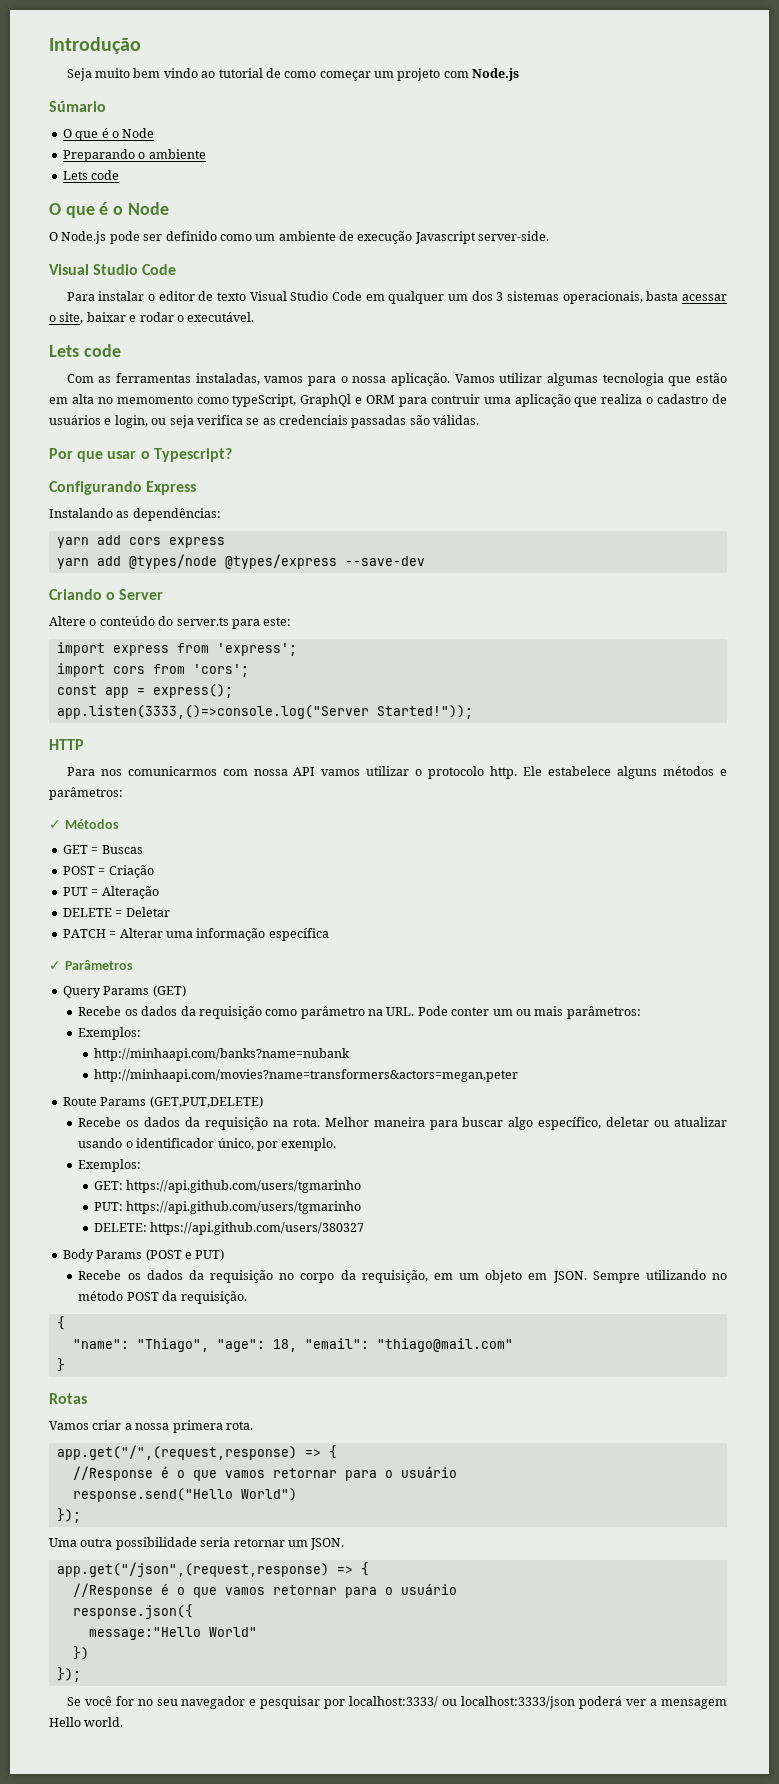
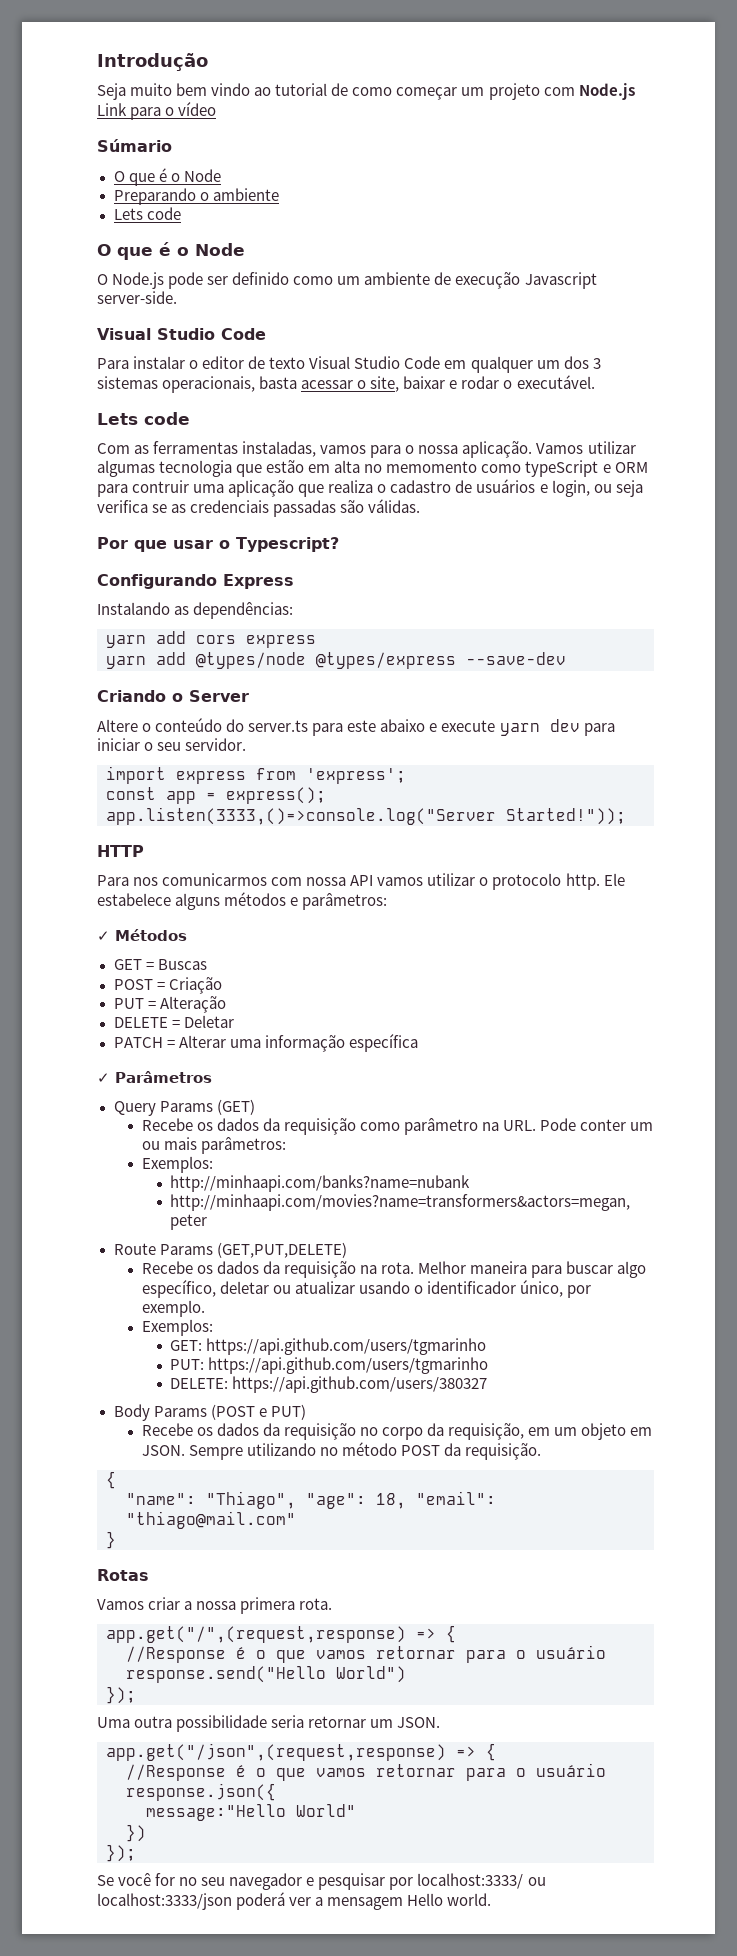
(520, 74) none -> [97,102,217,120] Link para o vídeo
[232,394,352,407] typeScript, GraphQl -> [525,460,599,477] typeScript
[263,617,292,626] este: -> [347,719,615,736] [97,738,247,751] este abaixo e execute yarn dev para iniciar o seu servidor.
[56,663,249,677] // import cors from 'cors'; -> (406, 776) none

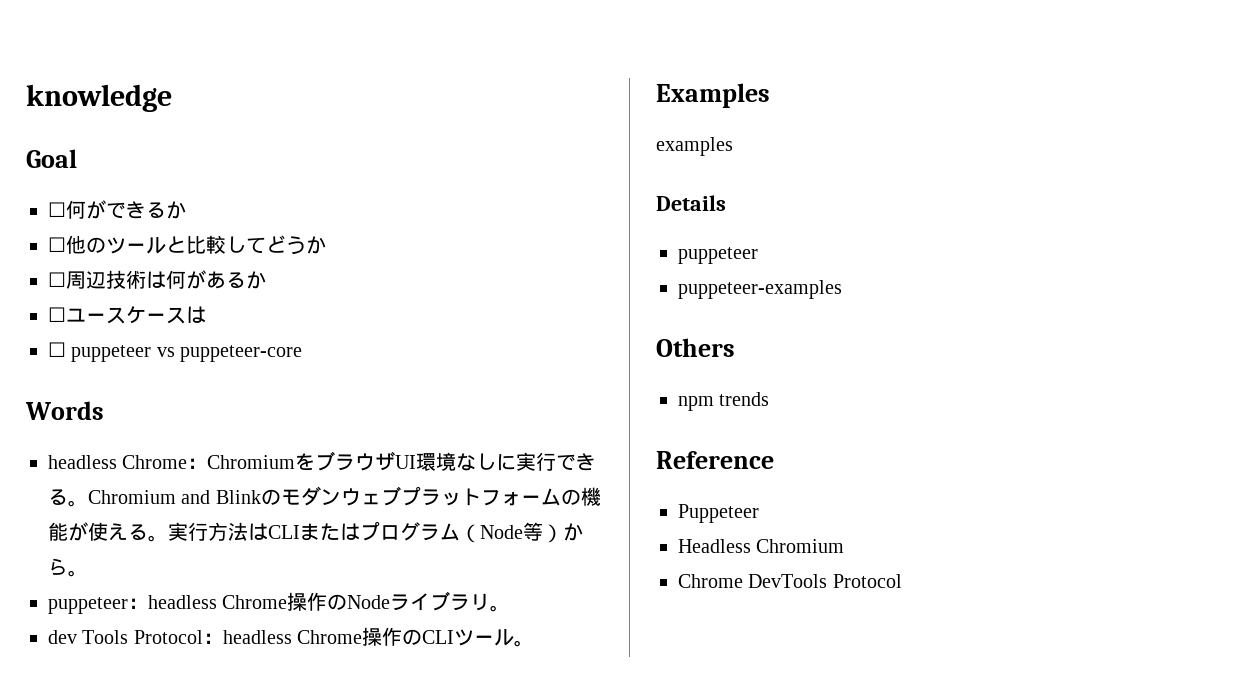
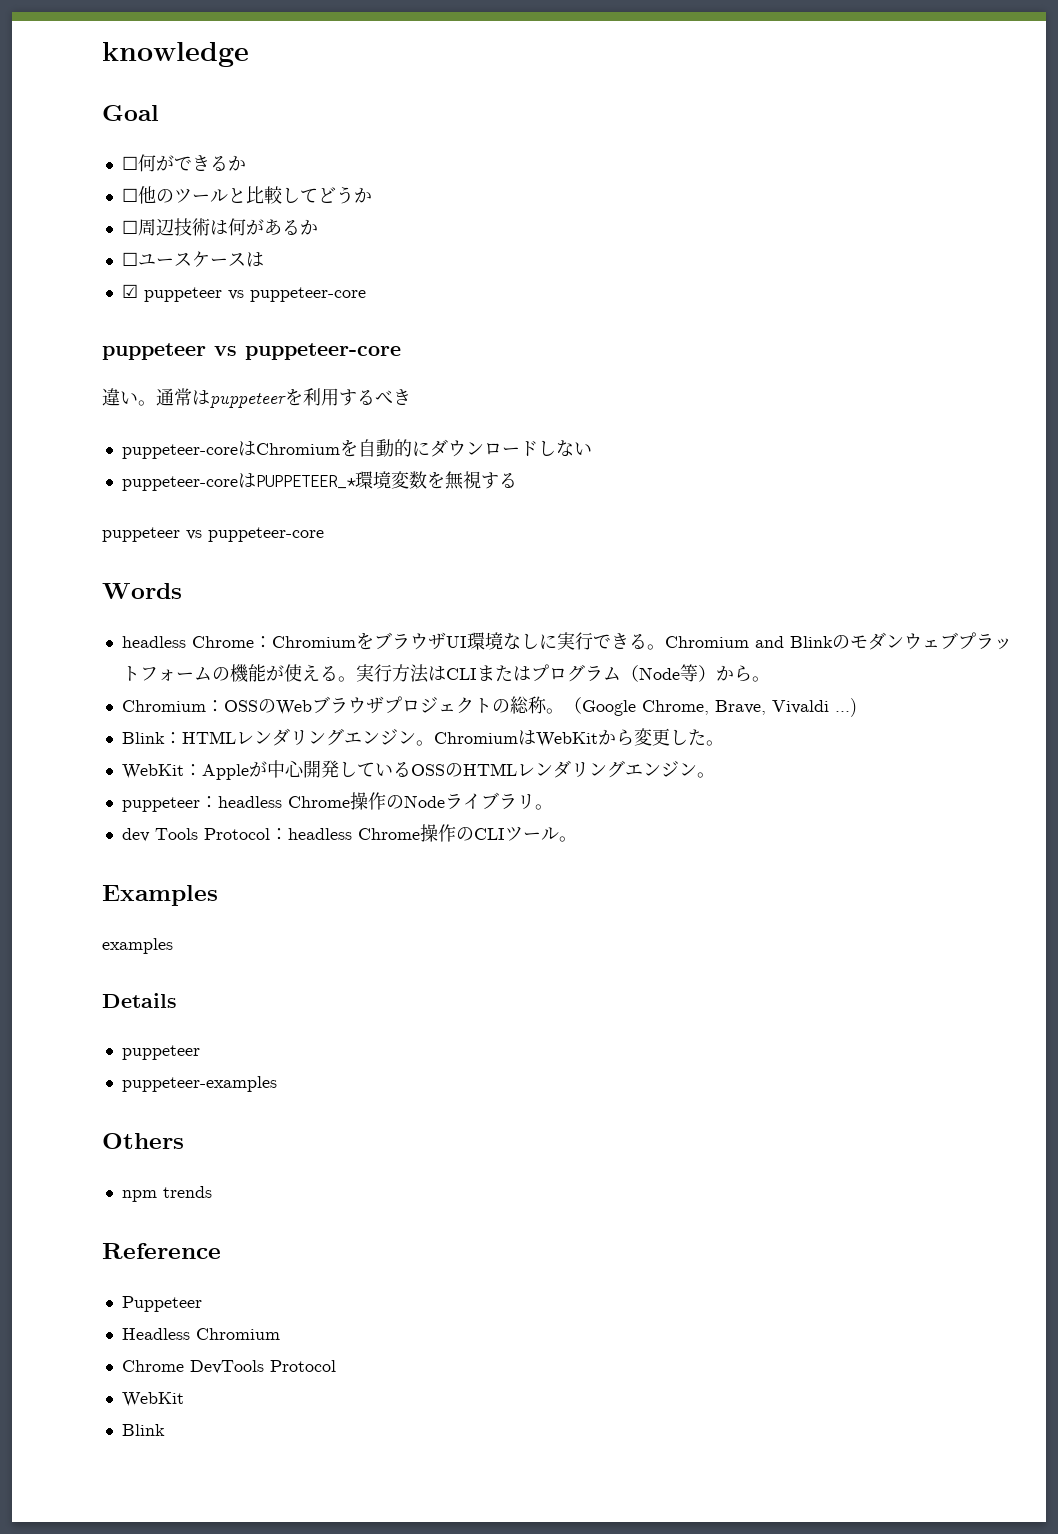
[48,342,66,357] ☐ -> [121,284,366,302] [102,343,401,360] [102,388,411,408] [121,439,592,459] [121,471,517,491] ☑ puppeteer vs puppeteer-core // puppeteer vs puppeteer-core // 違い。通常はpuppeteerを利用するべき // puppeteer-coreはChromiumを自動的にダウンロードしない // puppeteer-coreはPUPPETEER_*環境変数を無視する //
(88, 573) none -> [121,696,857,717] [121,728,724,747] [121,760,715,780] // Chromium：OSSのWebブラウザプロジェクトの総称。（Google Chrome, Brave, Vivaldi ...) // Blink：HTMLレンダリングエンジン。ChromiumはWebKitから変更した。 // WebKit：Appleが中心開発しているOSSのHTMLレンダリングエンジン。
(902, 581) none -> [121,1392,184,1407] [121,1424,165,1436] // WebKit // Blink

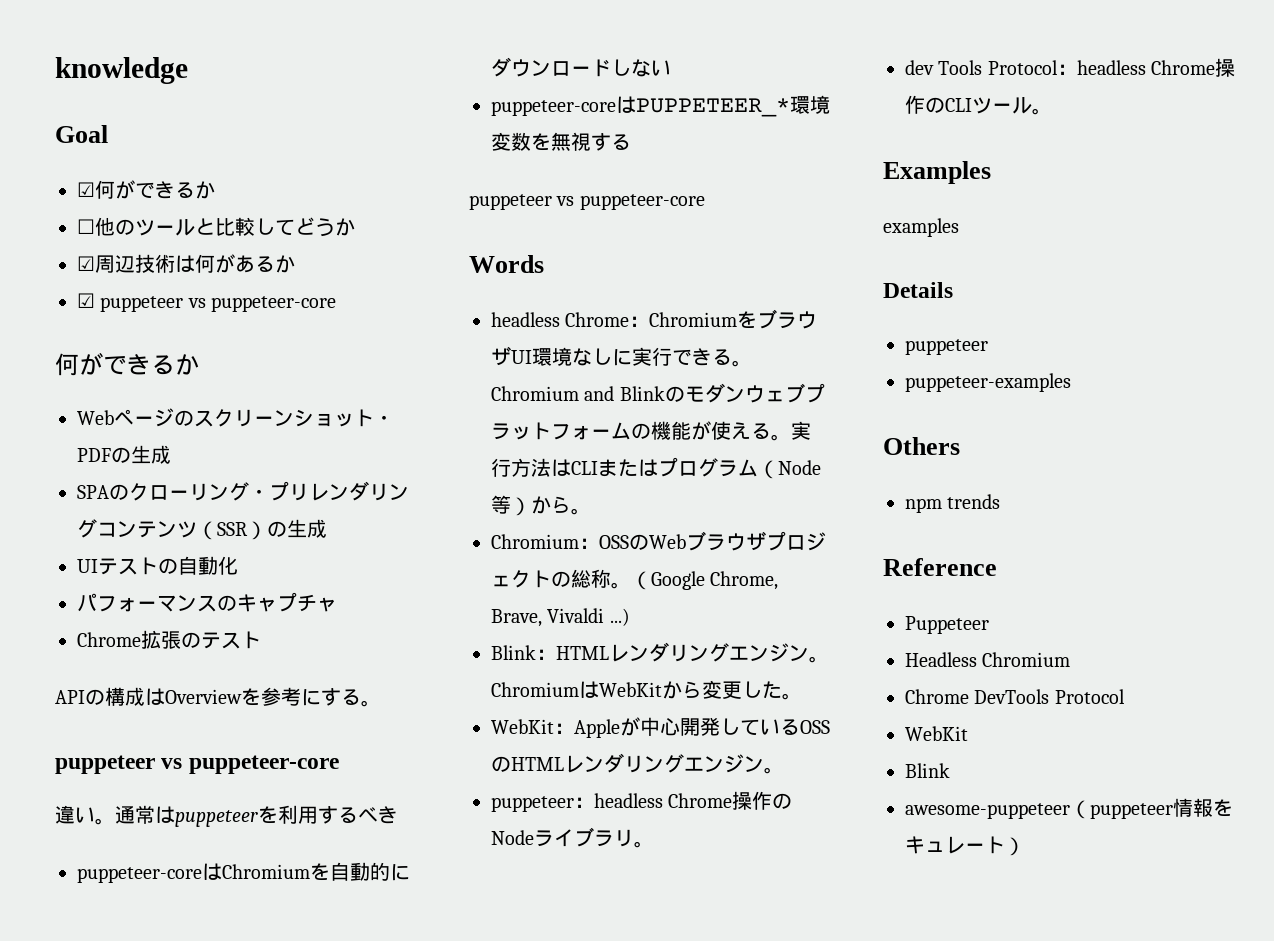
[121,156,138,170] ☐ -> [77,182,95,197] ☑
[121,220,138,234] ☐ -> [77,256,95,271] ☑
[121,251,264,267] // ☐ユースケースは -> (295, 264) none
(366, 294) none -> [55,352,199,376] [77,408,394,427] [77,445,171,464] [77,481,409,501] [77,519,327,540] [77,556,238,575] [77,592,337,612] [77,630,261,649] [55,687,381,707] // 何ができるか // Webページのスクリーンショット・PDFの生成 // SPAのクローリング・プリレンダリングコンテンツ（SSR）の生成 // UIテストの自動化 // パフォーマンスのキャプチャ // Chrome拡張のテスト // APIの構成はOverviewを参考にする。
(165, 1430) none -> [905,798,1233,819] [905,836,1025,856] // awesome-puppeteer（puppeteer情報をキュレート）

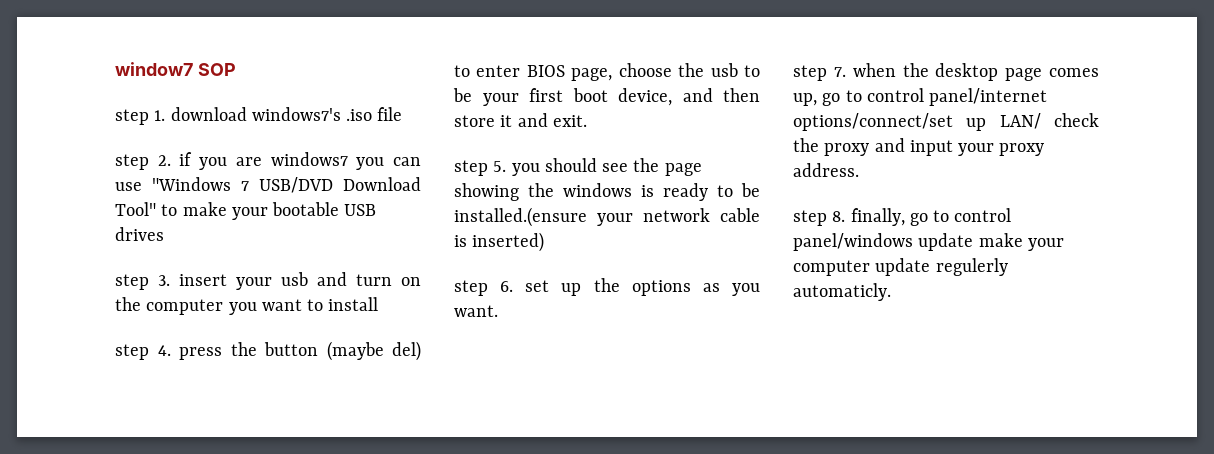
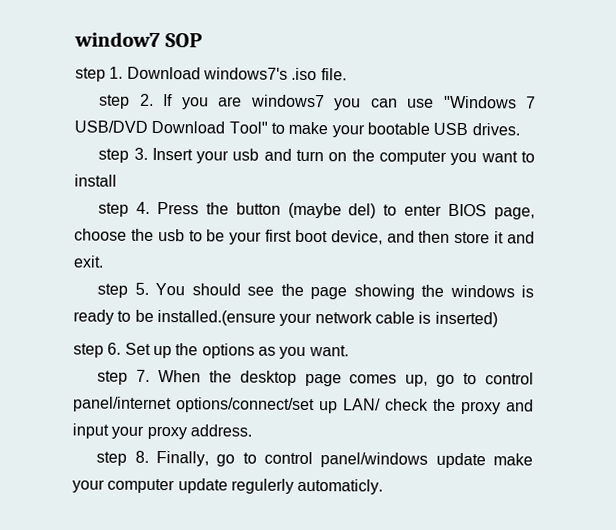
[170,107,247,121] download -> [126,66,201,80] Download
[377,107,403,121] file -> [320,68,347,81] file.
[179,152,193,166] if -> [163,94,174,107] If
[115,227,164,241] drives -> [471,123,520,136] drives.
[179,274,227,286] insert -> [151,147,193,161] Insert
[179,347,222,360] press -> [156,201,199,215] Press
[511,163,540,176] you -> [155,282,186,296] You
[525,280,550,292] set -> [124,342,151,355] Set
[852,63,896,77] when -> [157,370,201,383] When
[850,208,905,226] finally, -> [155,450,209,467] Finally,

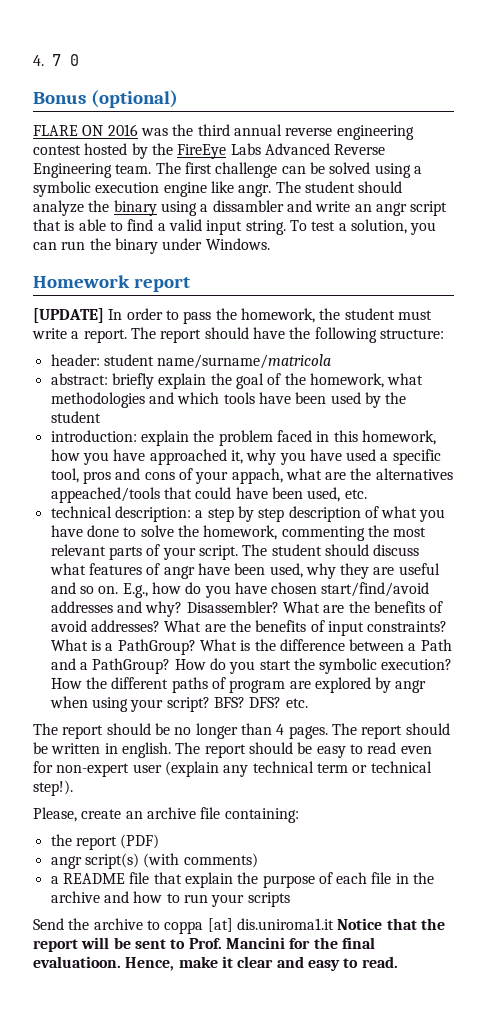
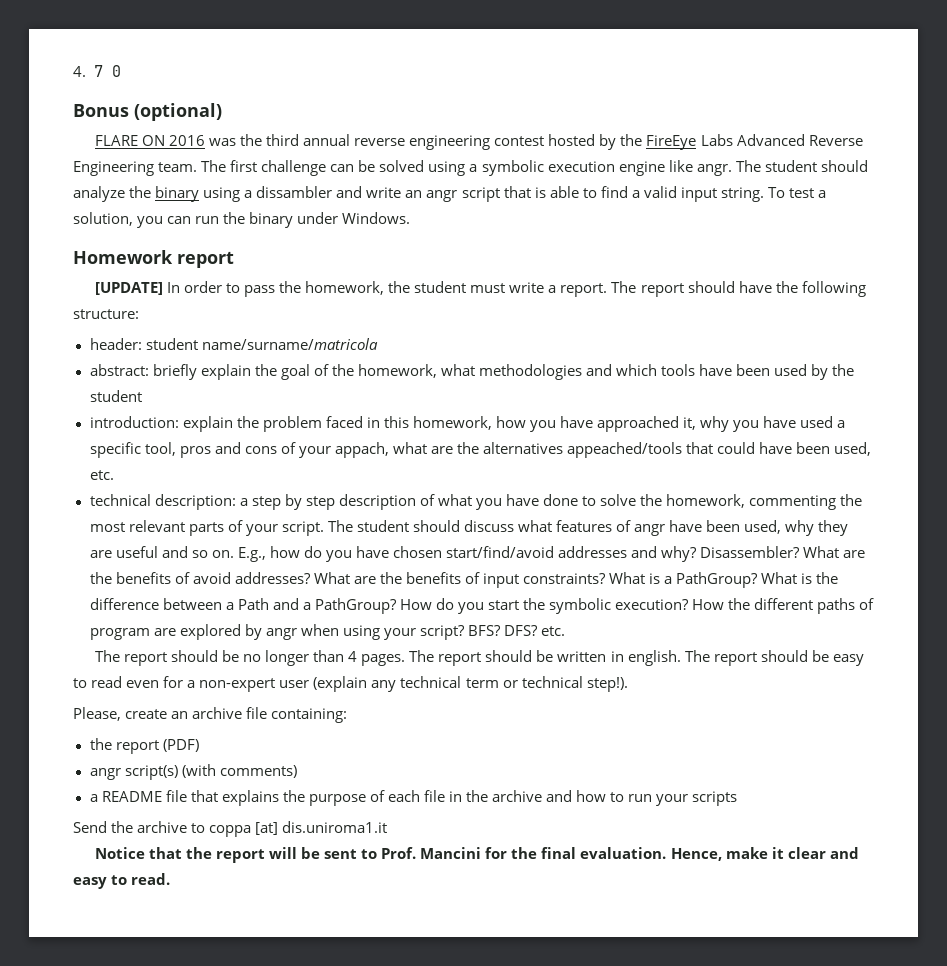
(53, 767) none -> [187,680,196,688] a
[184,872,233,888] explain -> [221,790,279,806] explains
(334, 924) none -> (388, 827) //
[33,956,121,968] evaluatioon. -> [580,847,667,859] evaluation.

____

Task requirements:
Omit the pictures, then extract verbatim only those lines that fall between the line containing "[850,208,905,226] finally, ->" and the final line of the records above, both included.

Solved problem:
[850,208,905,226] finally, -> [155,450,209,467] Finally,

(53, 767) none -> [187,680,196,688] a
[184,872,233,888] explain -> [221,790,279,806] explains
(334, 924) none -> (388, 827) //
[33,956,121,968] evaluatioon. -> [580,847,667,859] evaluation.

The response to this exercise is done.